I have a a 4 1/2 month shepherd that I got 6 weeks ago. He is crated at night in a different room than the bedroom. bec he was a whiner and etc etc.. I know that a housebroken pup is considered thus after 1 month of no accidents. He has gone probably 1 week without an accident and it might have more to do with my effectiveness than his. He goes into the crate at 11pm at nite and stays the night till he starts to whine at about 7:30 am, which is great. . My question: When will I know if I can keep him in my bedroom, with the door closed with no crate in room? I suspect that he might pee/poop if he wanted to during the middle of the night while I was sleeping. What guidelines would one use to know when a pup can sleep outside of the crate?


----------



## doggiedad

there's no set time when your dog can be 
out of the crate. it's different for all dogs.
from 4 months old to 8 months old our dog
would wake one of us up to go out at 4:00 am.
one of us always took him out when he asked.
when he 8 months old he stopped asking to go out
at 4:00 am. let your dog stay in your bedroom one night
and see what happens. you could always take him out
in the middle of the night to be on the safe side.


----------



## Kittilicious

My GSD is 4 months old and even though I know that he wouldn't pee or poop in the house overnight, I have no intentions on leaving him out of the crate overnight in anytime in the near or distant future. It's not the accidents that I would be worried about, it's the amount of things he can chew up or, in my case, swallow while I'm asleep. 
His crate is next to my bed... always has been. I put him in around 9pm and I don't hear a word from him until I get up in the morning. Well, I hear his snoring & grumbles & groans, but he waits patiently until I let him out in the morning (usually around 6:30).


----------



## Cassidy's Mom

Any guidelines are entirely your own. At the very least I'd say when the dog is 100% housebroken and reliable about letting you know when they need to go out, and 100% reliable about not chewing or getting into stuff when unattended. 

My dogs still sleep in their crates in the bedroom at 6+ and 3+ years old. I'm sure they would be fine all night even if I didn't crate them, but I can sleep in on the weekend and they hang out quietly in their crates until I decide to get up, rather than jumping on my face at 5:30 when the alarm normally goes off on work days!


----------



## qbchottu

Puddi has slept outside the crate since day one. I got her at about 3 months old and took about 2 weeks to house train. She HATES the crate because she was a neglect case and lived the first few weeks of her life in a crate. She slept next to me and whenever she got restless, I took her outside. We had accidents, but I would rather clean up pee than let her chew herself to bits inside the crate. If I ever have to confine her, I put her in the laundry room which doesn't bother her like the crate does. 
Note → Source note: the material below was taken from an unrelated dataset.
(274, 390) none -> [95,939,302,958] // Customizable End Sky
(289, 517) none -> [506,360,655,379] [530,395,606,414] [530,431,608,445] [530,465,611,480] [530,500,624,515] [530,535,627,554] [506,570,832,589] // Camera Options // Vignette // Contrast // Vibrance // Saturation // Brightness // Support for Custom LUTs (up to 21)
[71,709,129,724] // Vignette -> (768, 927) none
Whiskey was in his crate the first couple of weeks before he was allowed to sleep outside at night. I got him at about 6 months old and it took me 2 weeks to house train him. He still prefers to sleep in his crate with the door open. 
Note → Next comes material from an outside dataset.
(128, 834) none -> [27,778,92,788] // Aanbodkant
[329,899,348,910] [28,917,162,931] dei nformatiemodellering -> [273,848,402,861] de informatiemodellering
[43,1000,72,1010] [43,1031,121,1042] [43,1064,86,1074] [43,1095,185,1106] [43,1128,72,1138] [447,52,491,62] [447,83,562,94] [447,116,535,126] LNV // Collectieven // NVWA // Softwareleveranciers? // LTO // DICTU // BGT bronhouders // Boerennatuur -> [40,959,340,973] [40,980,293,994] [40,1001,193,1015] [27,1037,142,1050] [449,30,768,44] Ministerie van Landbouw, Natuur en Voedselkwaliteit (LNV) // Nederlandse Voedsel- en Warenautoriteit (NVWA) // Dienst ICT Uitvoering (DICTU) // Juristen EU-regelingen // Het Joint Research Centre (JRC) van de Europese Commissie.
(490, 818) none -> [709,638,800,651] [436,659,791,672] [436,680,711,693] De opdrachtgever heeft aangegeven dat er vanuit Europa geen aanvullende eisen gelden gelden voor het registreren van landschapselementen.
Wiva only spent one night in the crate. She came to me at 10 months though so it's different. It took me about a week and a half to potty train her. 

I just make sure to cut water at about 9. Take them out for potty at 10 and they should be ok till morning. My dogs will wake me up if they have to go out during the night (in case of emergency diarrhea). So as you can see, every dog is different. Just make the change when it feels right for you.


----------



## kitmcd

My pup is 5 months and I have wondered about this too. Of all the dogs I've had in my life, she is first one with which I used crate and honestly I really can't remember how I did it without one!

She is in a crate at the foot of my bed and has been quiet all night since first day home. She goes in crate when I go to bed, usually around 11pm and is quiet until the other dogs get up, usually around 7am. Even then, she doesn't whine or cry, just moves around waiting to be freed.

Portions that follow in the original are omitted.